You might be thinking "If it's so easy for someone to make a VST, aren't there just a bunch of amateurs releasing nothing but crapware out there?" This is a valid question, and that conclusion is partly true. Creating a high-quality plug-in, especially an emulation of a high-quality hardware synth or audio processor, is usually no simple feat, though this depends on the complexity of the gear attempting to be emulated.
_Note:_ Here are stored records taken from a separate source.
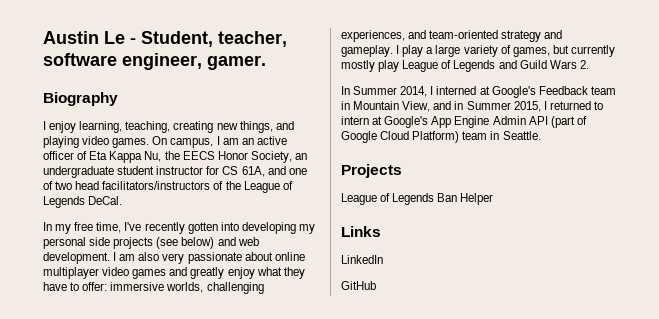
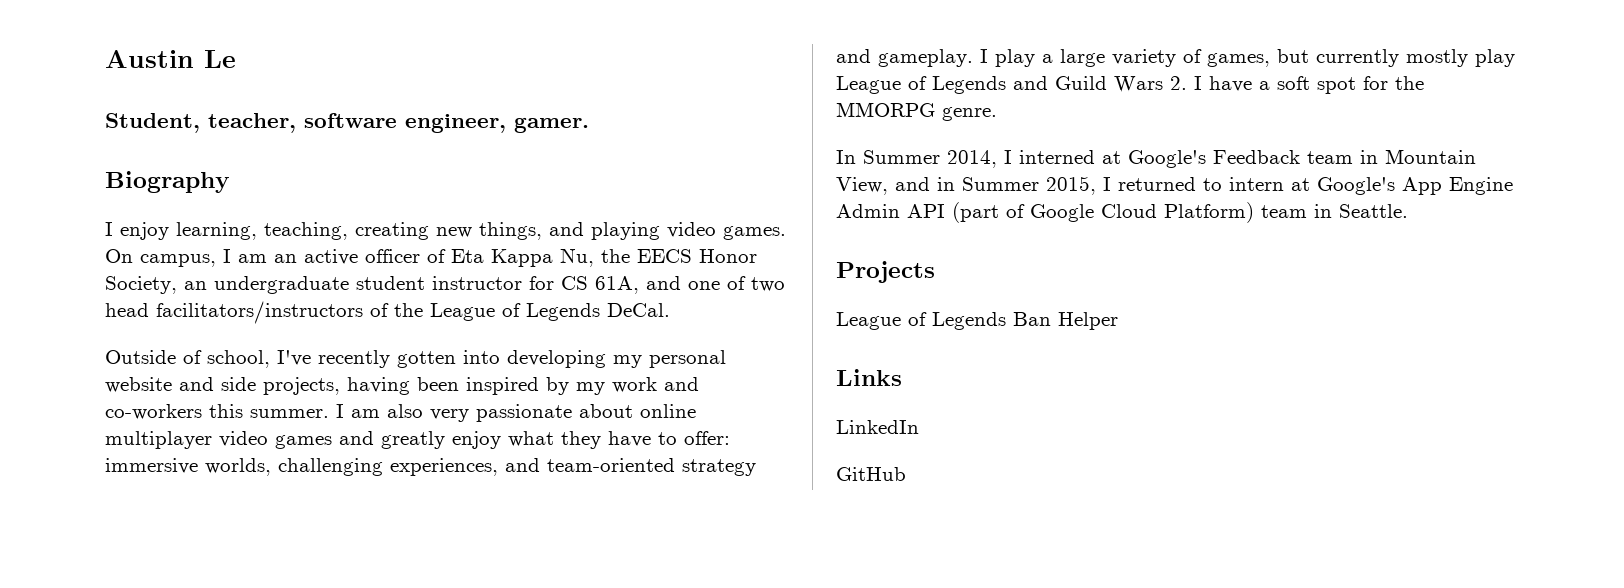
[130,38,136,44] - -> (236, 59) //
[43,222,122,234] In my free time, -> [105,350,270,368] Outside of school,
[89,237,259,249] [43,252,110,264] side projects (see below) and web development. -> [105,377,699,395] [105,404,329,420] website and side projects, having been inspired by my work and co-workers this summer.
(589, 64) none -> [1194,76,1424,94] [836,102,997,121] I have a soft spot for the MMORPG genre.

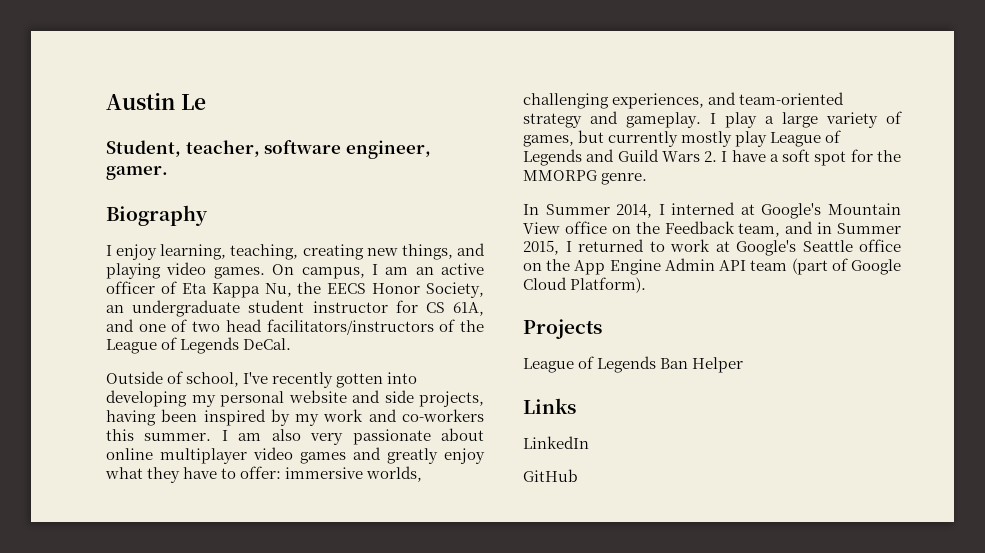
[1213,149,1476,164] [836,177,888,195] Feedback team in Mountain View, -> [828,203,901,215] [523,221,781,237] Mountain View office on the Feedback team,
[1229,177,1395,195] intern at Google's -> [670,239,901,256] [523,259,571,271] work at Google's Seattle office on the
(945, 211) none -> [750,260,788,271] team
[1164,202,1408,223] Platform) team in Seattle. -> [570,277,647,293] Platform).

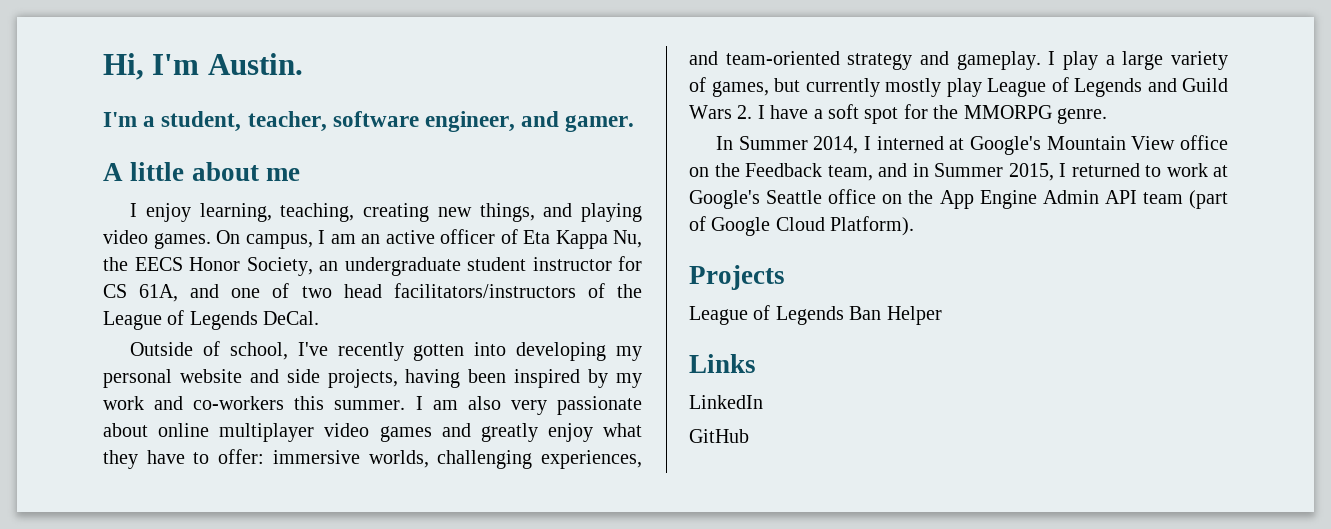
[106,92,206,110] [106,140,181,157] Austin Le // Student, -> [103,53,303,80] [103,111,242,132] Hi, I'm Austin. // I'm a student,
(431, 149) none -> [521,111,560,127] and
[106,205,208,226] Biography -> [103,162,300,181] A little about me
Just because it is easy to connect an oscillator to a filter in SynthEdit does not mean it will automatically sound musical! (Can you imagine connecting random traces together on a circuit board and expecting pleasing results?) There is a reason certain pieces of hardware sound as good as they do, and much of that is the result of a well-conceived signal path and architecture, which is in turn the result of enormous hours of research and development!

The best sounding components on an analog hardware audio processor, or 'outboard gear', as studio lingo goes, may be extremely complex and full of many smaller components, but the modules included for free in SynthEdit are not as likely to include something that exotic. Thus emulating exotic gear could require a high degree of skill because one may have to code the component themselves. There would also be the possibility that another programmer had created that particular module and had it for sale. As I said earlier, much of this scenario depends on the original design that is attempting to be emulated. There are some pieces of outboard gear that function well that also have an unusally simple but clever design, even manufactured with common, inexpensive parts. Things like these are common in the world of free VST's. In fact, one can find the same classic piece of gear independently developed by several different people, and the only tangible difference is in the way they laid out the GUI! I guess if I had to pick something to complain about, I'd gladly have it be that I had too many choices of free stuff and I needed to choose the best one for me. :-)

It should be also noted that more and more VST developers that cut their teeth with SynthEdit are becoming serious programmers and learning how to code their own oscillators or other "modules". This makes their VST's sound more unique because they no longer solely rely on the pre-assembled code within SynthEdit. There are also developers who code the entire audio portion of their VST with the Steinberg SDK or even the C++ programming language, then use SynthEdit only for it's easy graphical layout capabilities. I am grateful that SynthEdit hasn't solely become a tool to create a world of prefabricated add-ons, but has instead offered interested developers an unintimidating and welcoming environment to begin and grow their talent. This hand-held first step has grown beginners into talented developers releasing some of the most unique and high-quality software we have available today!

So in review:

VST stands for Virtual Studio Technology.
VST is a plug-in format (the most popular one!)
VST plug-ins extend another software's functionality.
VST's are where they are today largely because of SynthEdit.
VST's are what we discover and present to you through VST Discovery!